Likewise, the African religion of Candomblé had to adopt syncretism with Catholicism to hide from the eyes of white masters the practice of voodoo, used to free oneself from slavery. If this ingenuity of camouflage and deception gave birth to an extraordinary culture, with a mixed aesthetic, it nevertheless lost its original intention. It has failed to persist in people’s minds due to the pressure of a white culture which imposed itself, not through its superiority, but through its brutality.

The Brazilian, like many black people in the world, could therefore be considered a vanquished of mental colonialism, having ceased to be a capoeirista a long time ago. Today, only the bodies continue to move, but the intention to revolt and free oneself from domination has been exorcised.

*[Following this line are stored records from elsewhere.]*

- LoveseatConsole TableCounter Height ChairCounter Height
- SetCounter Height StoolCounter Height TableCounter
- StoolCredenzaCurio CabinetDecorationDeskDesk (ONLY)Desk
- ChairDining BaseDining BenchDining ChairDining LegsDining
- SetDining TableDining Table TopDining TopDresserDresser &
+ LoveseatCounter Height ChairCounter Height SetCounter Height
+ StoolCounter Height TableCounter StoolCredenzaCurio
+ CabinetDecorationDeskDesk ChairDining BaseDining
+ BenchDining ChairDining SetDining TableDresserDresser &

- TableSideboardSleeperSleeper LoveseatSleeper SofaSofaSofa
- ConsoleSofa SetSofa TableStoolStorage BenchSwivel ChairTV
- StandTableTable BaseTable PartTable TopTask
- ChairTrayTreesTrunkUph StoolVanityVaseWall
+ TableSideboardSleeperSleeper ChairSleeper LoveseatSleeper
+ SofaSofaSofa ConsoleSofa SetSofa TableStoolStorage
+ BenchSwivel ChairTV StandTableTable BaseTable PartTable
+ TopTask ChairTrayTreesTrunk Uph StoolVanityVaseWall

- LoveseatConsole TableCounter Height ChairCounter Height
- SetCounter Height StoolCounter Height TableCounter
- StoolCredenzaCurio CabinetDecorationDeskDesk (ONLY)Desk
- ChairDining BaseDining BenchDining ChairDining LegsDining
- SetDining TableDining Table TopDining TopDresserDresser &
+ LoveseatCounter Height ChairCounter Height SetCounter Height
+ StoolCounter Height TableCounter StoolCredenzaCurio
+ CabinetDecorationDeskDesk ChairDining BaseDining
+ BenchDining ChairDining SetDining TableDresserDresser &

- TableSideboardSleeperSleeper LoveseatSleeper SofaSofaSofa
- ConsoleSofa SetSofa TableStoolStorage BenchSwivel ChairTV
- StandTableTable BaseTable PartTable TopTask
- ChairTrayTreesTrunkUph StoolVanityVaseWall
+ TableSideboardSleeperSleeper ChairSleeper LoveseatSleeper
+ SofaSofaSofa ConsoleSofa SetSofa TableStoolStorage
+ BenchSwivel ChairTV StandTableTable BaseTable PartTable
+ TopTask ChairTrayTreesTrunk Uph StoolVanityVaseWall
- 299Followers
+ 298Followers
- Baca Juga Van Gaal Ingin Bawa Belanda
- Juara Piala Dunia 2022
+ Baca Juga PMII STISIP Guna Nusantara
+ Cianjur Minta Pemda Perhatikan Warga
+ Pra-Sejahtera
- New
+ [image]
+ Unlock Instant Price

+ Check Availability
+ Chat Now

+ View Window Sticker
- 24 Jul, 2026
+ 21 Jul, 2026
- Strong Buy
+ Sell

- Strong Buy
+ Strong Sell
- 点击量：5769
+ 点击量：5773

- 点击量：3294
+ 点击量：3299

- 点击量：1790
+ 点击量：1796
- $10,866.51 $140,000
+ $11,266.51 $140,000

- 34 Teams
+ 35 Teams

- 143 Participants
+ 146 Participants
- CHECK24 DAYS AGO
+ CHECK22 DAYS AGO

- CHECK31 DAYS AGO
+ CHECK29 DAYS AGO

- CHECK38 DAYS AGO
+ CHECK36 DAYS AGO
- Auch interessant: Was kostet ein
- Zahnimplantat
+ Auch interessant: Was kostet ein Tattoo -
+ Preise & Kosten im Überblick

Comfortable in the position where the white world has left him, the Brazilian is plunged into a “Muntu Crisis”, no longer knowing what is expected of him as a Black or indigenous, bearer of ancestral values, nor as a as White, “civilized”. More importantly, he no longer knows what he expects of himself.

If color is a contortion and even a syncretism, it shows or does not show… that we are mixed, but the head says something completely different, or even better, the mouth, the racist remarks, of exclusion, of rejection… Racism is here… and the identity crisis that goes with it. Crossbreeding is not in people’s minds. The fault lies with an always abusive white world which has not been able to cross-breed or at least carry out contortions or reverse syncretism in its turn: a Capoeira and a white Candomblé!

If Brazil is the place where the utopia of mixing races is most advanced in a world today prey to identity withdrawal, it must also be the first to cure humanity of these mental and psychological crises linked to identities , beyond appearances and skin colors. Capoeira should not simply be another lure to distract young black people from a revolutionary ideal in a world prey to other forms of domination from which we must free ourselves. Candomblé must not become a simple folklore for tourists or another opium of the black people, but rather the utopia of a true mixed humanity.